- [Stored entries]:
****************************************
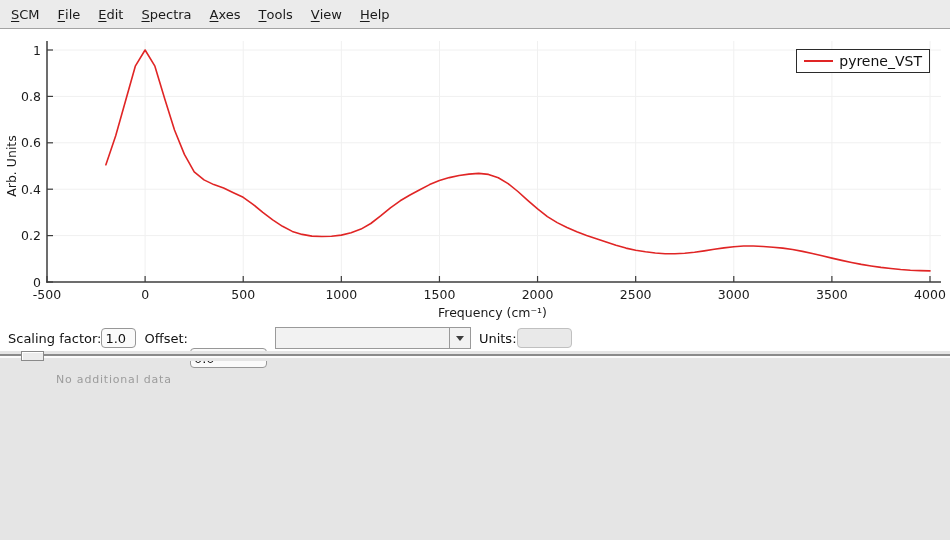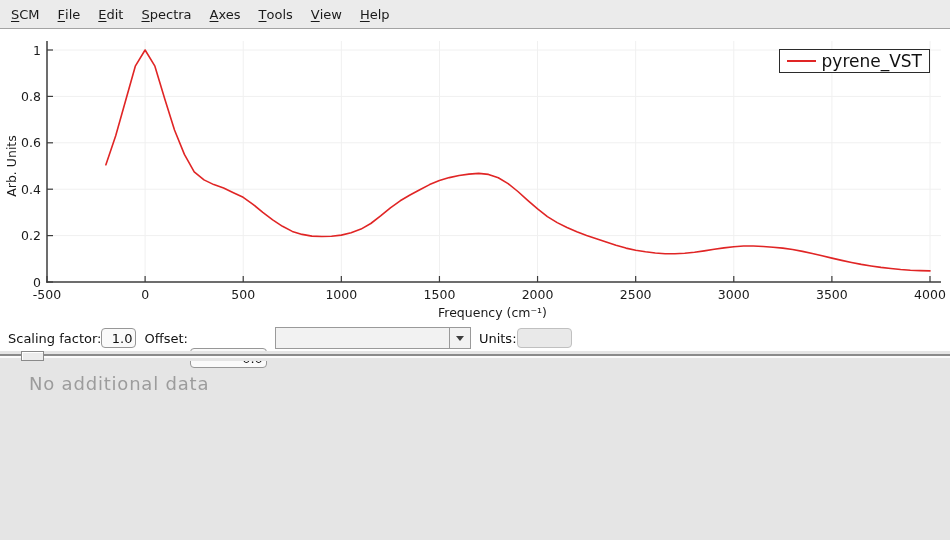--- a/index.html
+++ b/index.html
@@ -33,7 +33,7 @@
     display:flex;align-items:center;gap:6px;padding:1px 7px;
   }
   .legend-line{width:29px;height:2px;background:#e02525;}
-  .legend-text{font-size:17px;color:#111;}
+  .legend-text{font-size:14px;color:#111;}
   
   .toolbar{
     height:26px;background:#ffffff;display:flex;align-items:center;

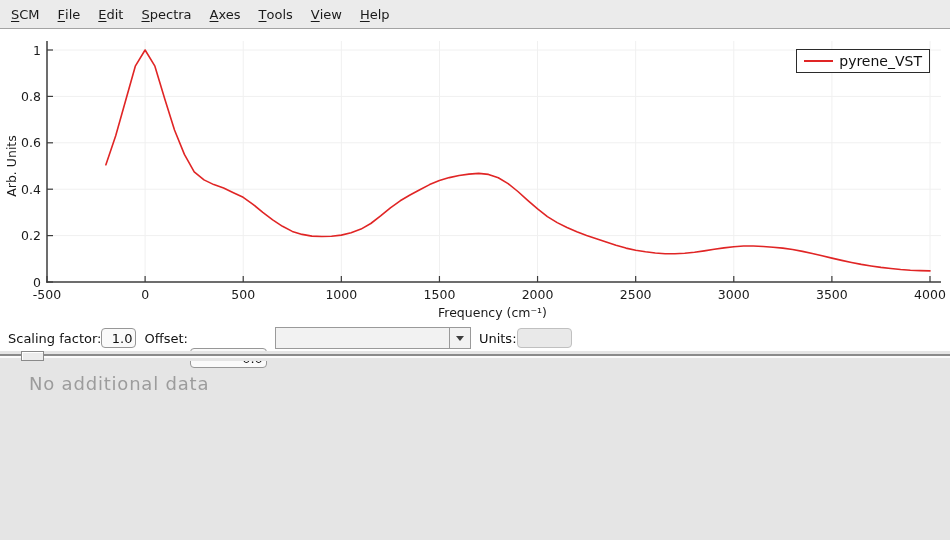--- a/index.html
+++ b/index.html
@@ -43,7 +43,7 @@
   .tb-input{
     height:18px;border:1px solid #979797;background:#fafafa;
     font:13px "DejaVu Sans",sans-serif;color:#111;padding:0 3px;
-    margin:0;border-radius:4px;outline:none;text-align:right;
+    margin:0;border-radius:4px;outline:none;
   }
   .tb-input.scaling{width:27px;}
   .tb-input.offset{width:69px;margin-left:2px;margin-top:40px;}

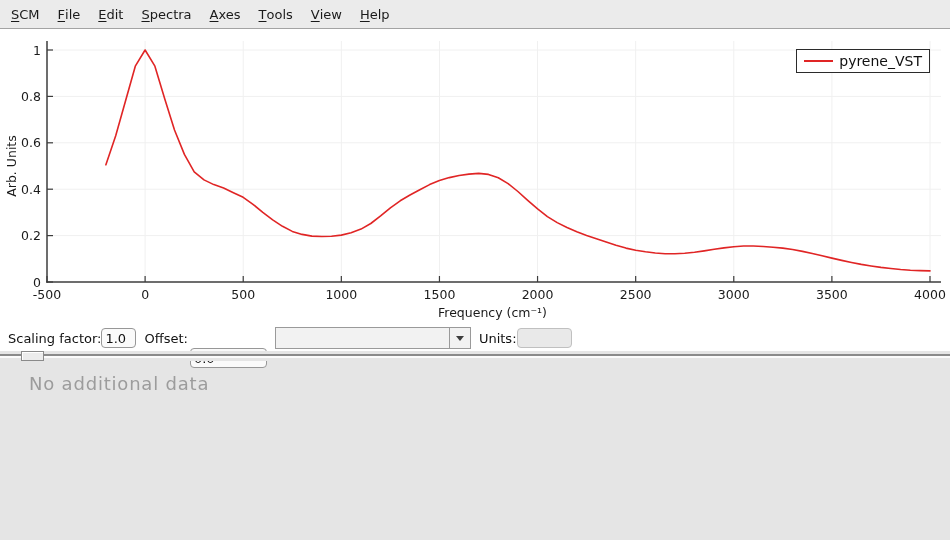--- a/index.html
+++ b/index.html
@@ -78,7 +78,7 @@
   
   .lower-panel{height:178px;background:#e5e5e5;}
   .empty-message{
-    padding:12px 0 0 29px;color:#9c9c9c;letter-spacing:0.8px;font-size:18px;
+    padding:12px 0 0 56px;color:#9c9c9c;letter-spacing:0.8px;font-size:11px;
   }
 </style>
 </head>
****************************************
- [Exercise description]: Some lines of the records above contain the word "margin". How many are there? Reply with the number alone.

- [Answer section]: 3